Records for this exercise:
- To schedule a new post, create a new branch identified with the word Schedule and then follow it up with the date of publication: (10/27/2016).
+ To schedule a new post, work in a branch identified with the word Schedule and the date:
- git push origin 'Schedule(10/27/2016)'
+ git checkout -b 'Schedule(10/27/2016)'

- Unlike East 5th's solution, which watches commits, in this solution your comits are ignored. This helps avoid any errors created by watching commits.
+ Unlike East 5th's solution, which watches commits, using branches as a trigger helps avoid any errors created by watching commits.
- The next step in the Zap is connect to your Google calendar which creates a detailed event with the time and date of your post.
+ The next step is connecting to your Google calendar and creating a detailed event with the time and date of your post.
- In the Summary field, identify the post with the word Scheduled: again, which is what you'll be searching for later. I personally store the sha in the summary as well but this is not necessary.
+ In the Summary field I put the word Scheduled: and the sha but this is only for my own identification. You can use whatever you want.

--

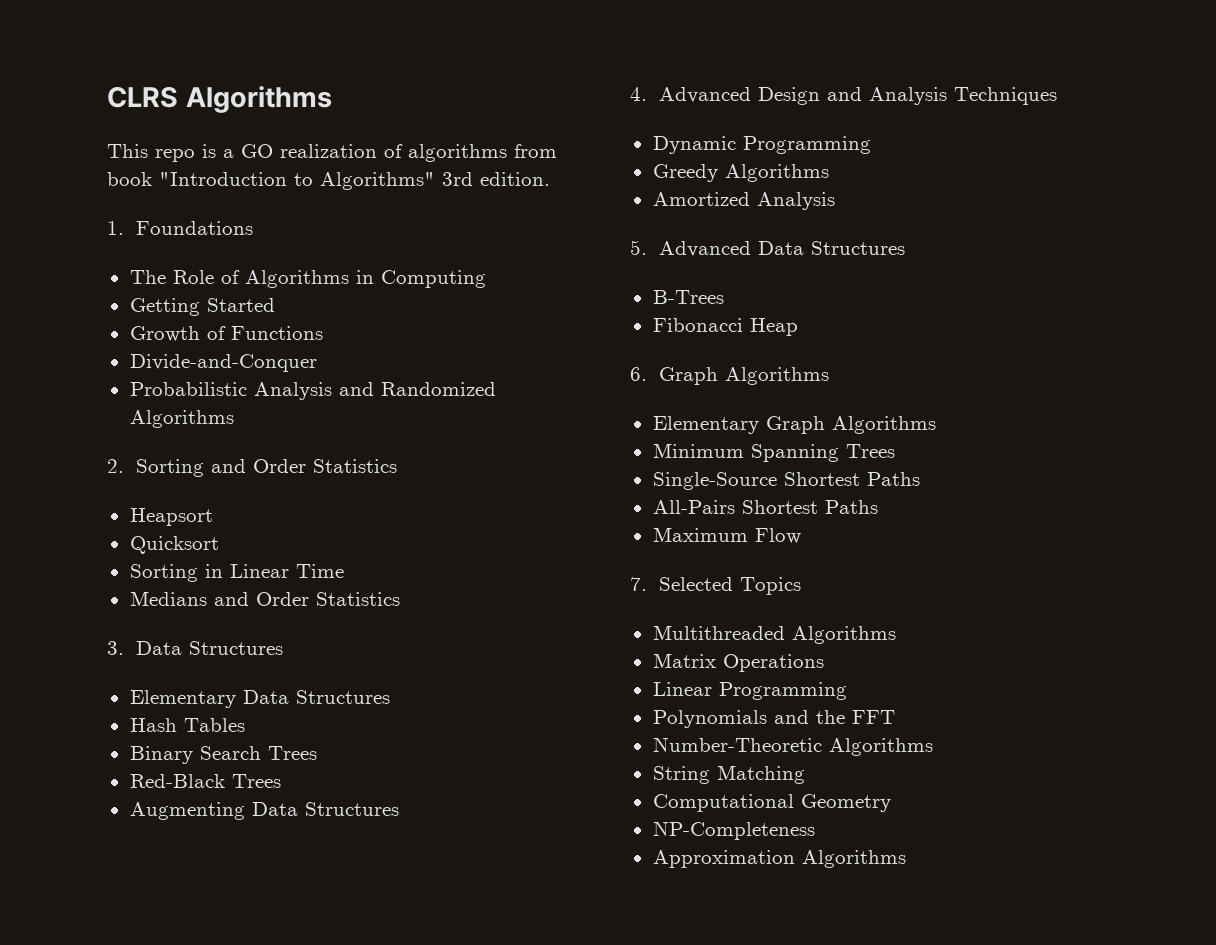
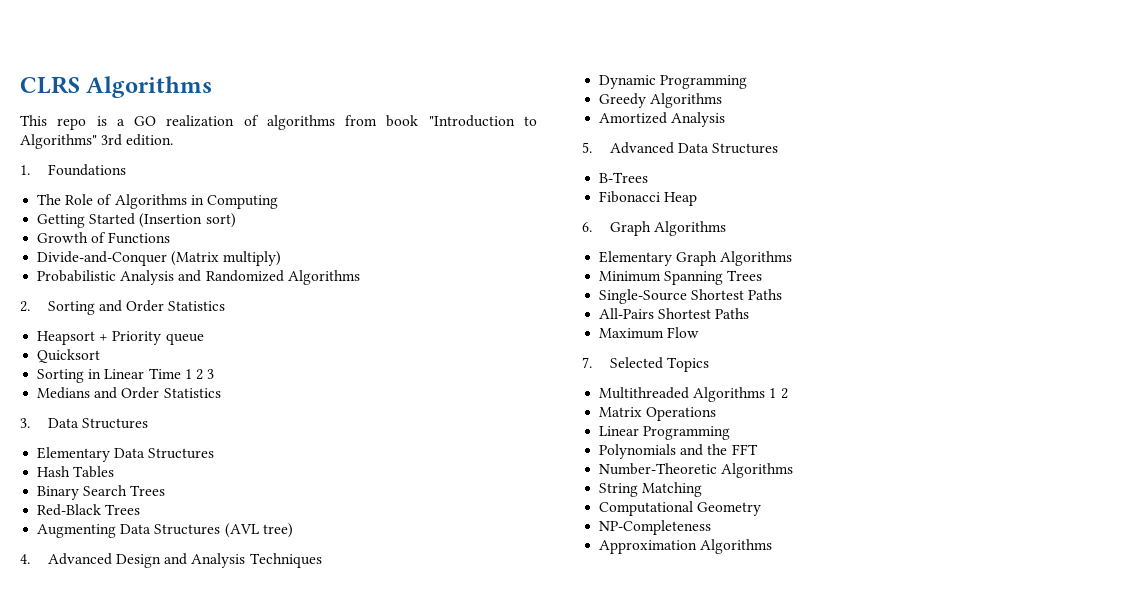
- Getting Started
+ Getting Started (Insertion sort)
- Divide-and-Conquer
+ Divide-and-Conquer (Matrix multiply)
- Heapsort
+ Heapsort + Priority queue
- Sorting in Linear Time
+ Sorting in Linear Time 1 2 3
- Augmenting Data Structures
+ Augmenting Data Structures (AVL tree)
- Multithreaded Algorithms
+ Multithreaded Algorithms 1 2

Exercise prompt: Wherever the word "East" appears in the listing above, copy that line.

Result for this task:
- Unlike East 5th's solution, which watches commits, in this solution your comits are ignored. This helps avoid any errors created by watching commits.
+ Unlike East 5th's solution, which watches commits, using branches as a trigger helps avoid any errors created by watching commits.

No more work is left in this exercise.